#75









"is it rude to stare?"
                first published @ Selcouth Station
 
                               💦 NOW available to own in BLUE 4 U



If it's "Lonely at the Top," imagine what it must be like for those of us at the bottom!

& The term "Druidia blue dot" is referring to the GPS blue dot that disappears the further a tunnel is traveled. This poem is in the blue water section, and Druidia is an imagistic reference to Spaceballs' blue planet, where Dot kicks it. Dot is every bride's droid of honor, and the name of the C3PO character Lorene Yarnell gave life to. I wasn't sure if I should capitalize Dot in the poem because that's how obsessive I am, but I decided to keep it lowercase so the GPS image comes through first before disappearing in the depressing, tubular, riddle of a ride.

& This poem started with the title.  Normally my eyes are rolled so far to the back of my head when I take the ever-so reliable metro that I'm riding blind, but sometimes I notice things. Once a child was staring at another MTA customer, the father scolded him for doing so and said, “Stop! It’s rude to stare.”  I couldn’t get that phrase out of my head.  “Is it rude to stare?”  I did not grow up in a city, but if I had, I don’t even know how my brain would have processed all the stimulation.  I actually think I might not have stared at anyone or anything and just kept my head down; I remember being terrified of my own shadow.  I suppose I ended up agreeing with the father, because he would be doing a disservice to his boy otherwise, as it is dangerous to look at people.  I’ve seen many fights start that way— just looking at somebody.  I mean look what just happened there. I made an opinion about someone I do not know. Better just say focused on how lousy and unreliable public transportation is (sometimes or too often?).
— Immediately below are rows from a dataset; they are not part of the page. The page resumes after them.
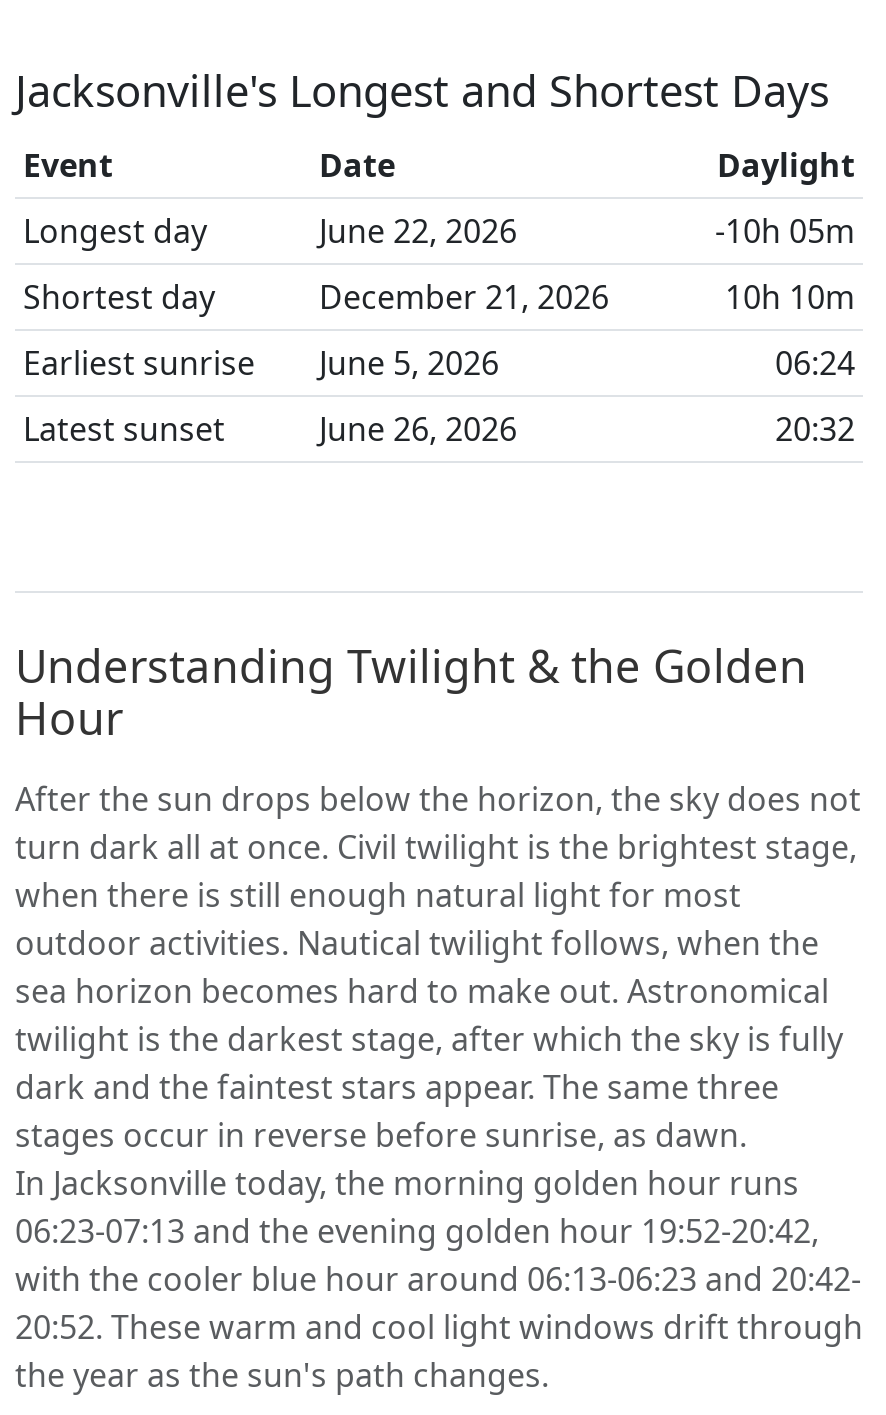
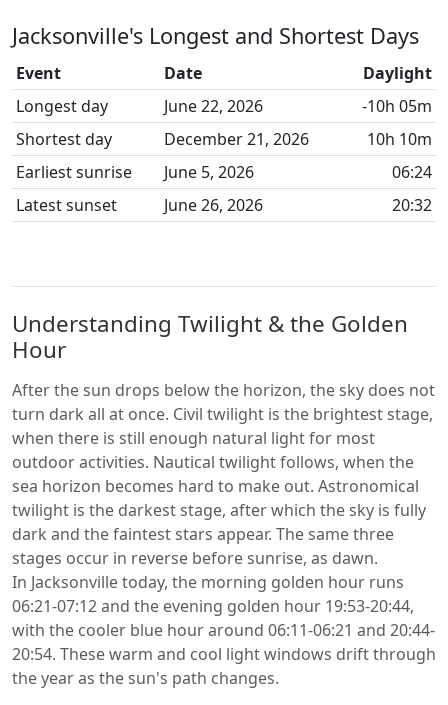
- 06:23-07:13 and the evening golden hour 19:52-20:42,
+ 06:21-07:12 and the evening golden hour 19:53-20:44,

- with the cooler blue hour around 06:13-06:23 and 20:42-
+ with the cooler blue hour around 06:11-06:21 and 20:44-

- 20:52. These warm and cool light windows drift through
+ 20:54. These warm and cool light windows drift through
& Anyways, as I kept repeating that line over and over again in my head, I thought of Robert Shields’s eyes popping out and staring through the screen while performing as a robot in his sketch, "The Breakfast Sketch," with then wife, Lorene Yarnell.  I first saw them perform that sketch on the one and only, TMS, in its fourth season.

There was a lot of different directions to take with the title and what is just really spot on performance by the duet— avante garde— ahead-of-its-time genius. I thought I might stay there, but, full circle, Shields & Yarnell came back into my head another time I was taking the metro, watching someone perform the robot.  When this happened, I said I ought to center this poem underground...



In a Station of the Metro 
by ezra pound

"The apparition of these faces in the crowd:
Petals on a wet, black bough."



@ Selcouth Station



IMPORTANT: This is the only episode in the entirety of the series of The Muppet Show to feature an ABBA song.  How amazing would it have been if ABBA was on the show?  Henson felt the same way, and he tried, but their schedule would just not allow for it.  Being a fan of ABBA, I wanted to sneak them into this poem in more than one way, so I originally thought, before "is it rude to stare?" I wanted a poem that would consist of four quatrains with an ABBA rhyme scheme, but I ended up dropping the idea.